What you need to do -
The answer must consist of every line from the data that holds "none".

Exercise data -
-- Opening Marker --
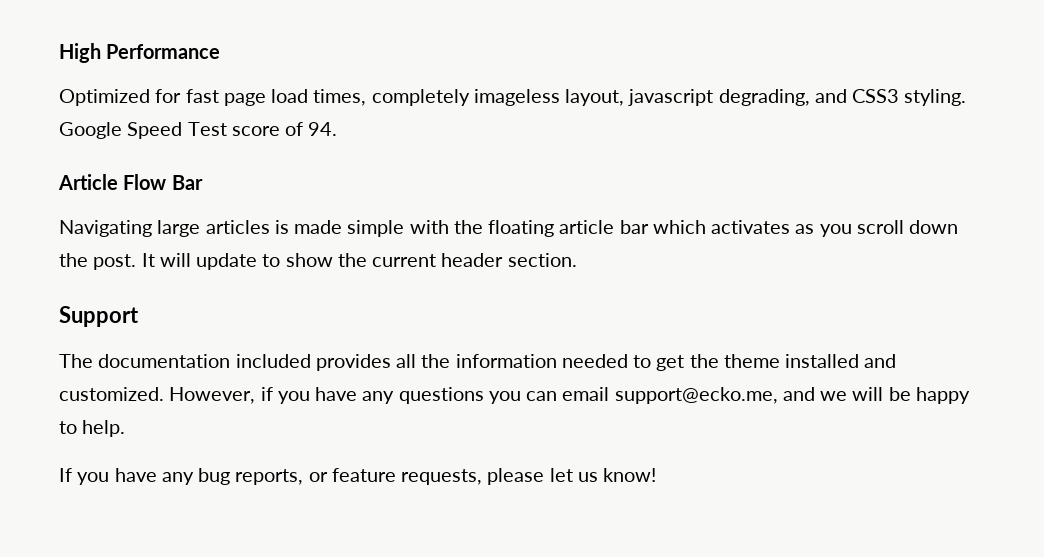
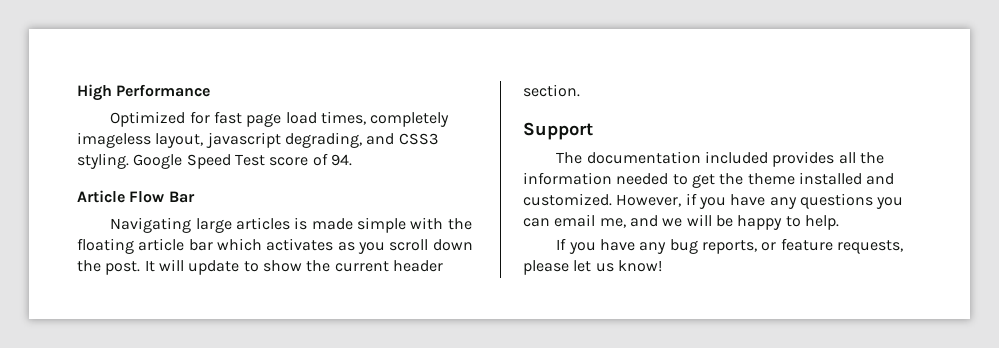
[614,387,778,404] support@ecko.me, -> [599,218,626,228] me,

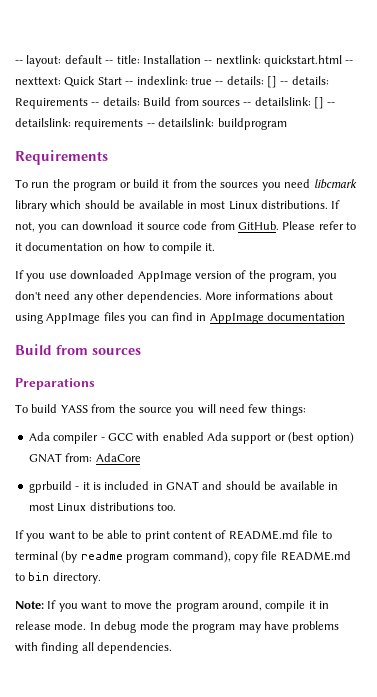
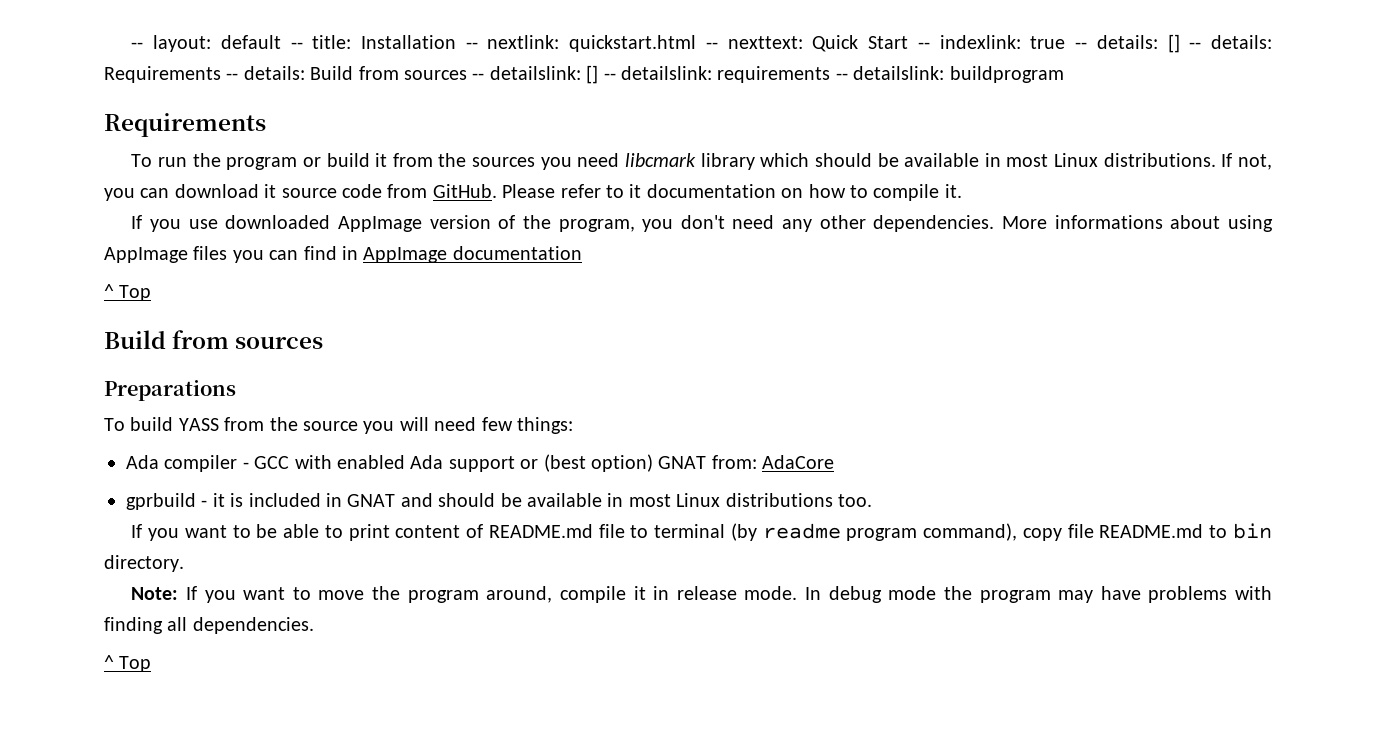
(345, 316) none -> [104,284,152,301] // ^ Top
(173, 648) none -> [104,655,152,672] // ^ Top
-- Closing Marker --
-- Opening Marker --
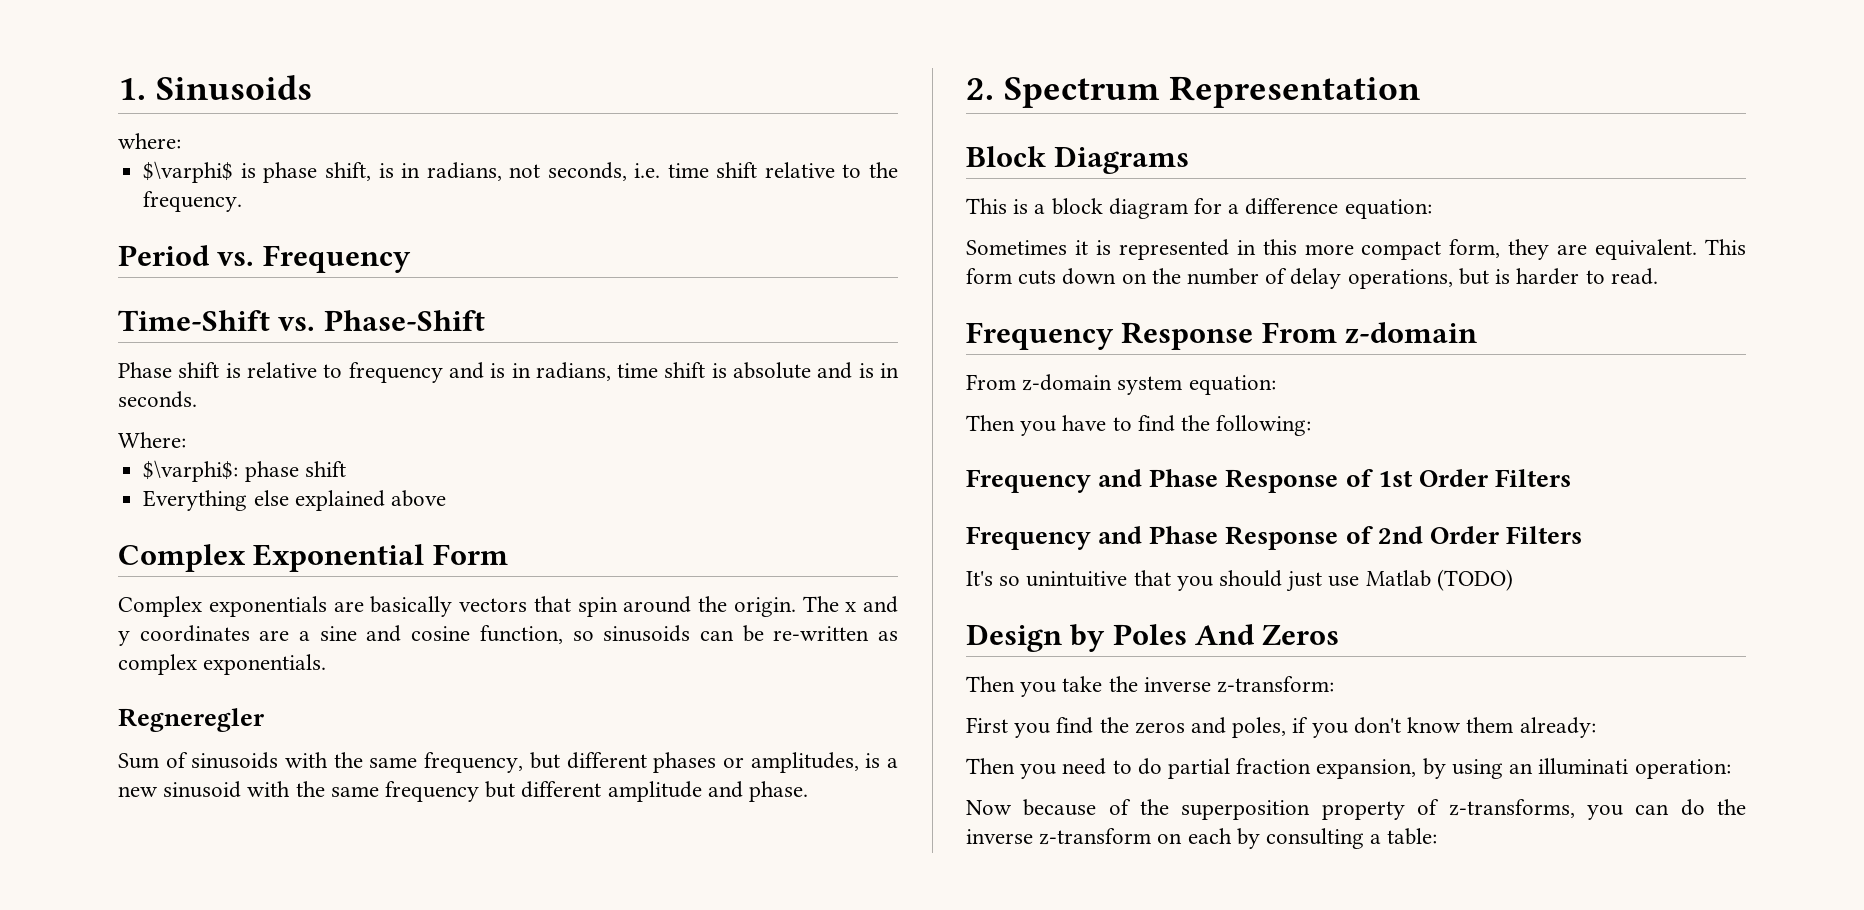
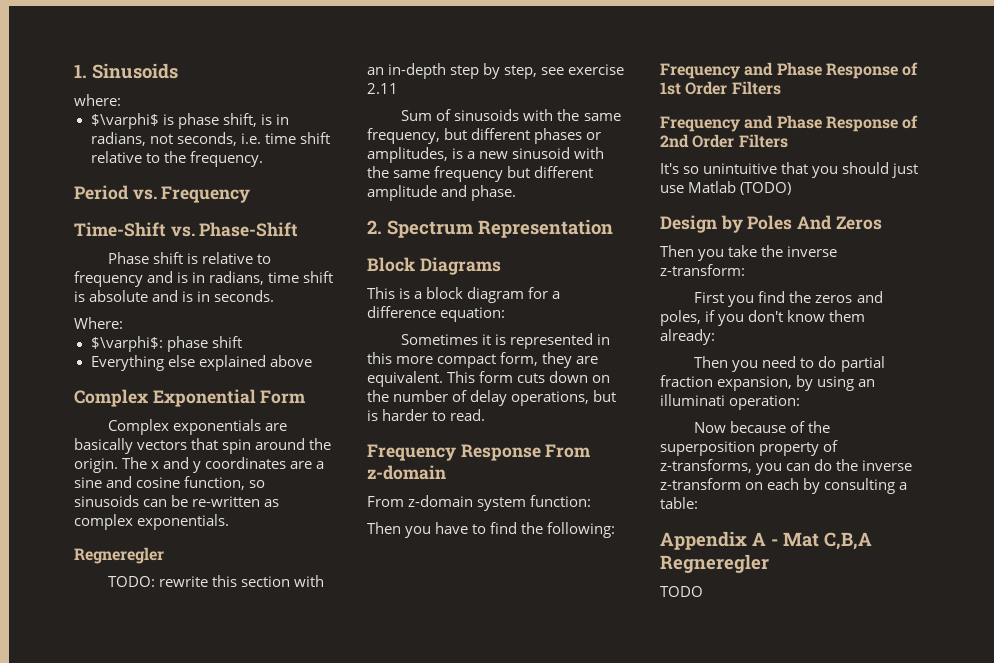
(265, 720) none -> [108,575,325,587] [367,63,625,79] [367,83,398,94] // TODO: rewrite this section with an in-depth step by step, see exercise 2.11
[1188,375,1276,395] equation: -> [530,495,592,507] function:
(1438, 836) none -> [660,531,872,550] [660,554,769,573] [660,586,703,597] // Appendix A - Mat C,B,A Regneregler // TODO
-- Closing Marker --
Completed task -
(345, 316) none -> [104,284,152,301] // ^ Top
(173, 648) none -> [104,655,152,672] // ^ Top
(265, 720) none -> [108,575,325,587] [367,63,625,79] [367,83,398,94] // TODO: rewrite this section with an in-depth step by step, see exercise 2.11
(1438, 836) none -> [660,531,872,550] [660,554,769,573] [660,586,703,597] // Appendix A - Mat C,B,A Regneregler // TODO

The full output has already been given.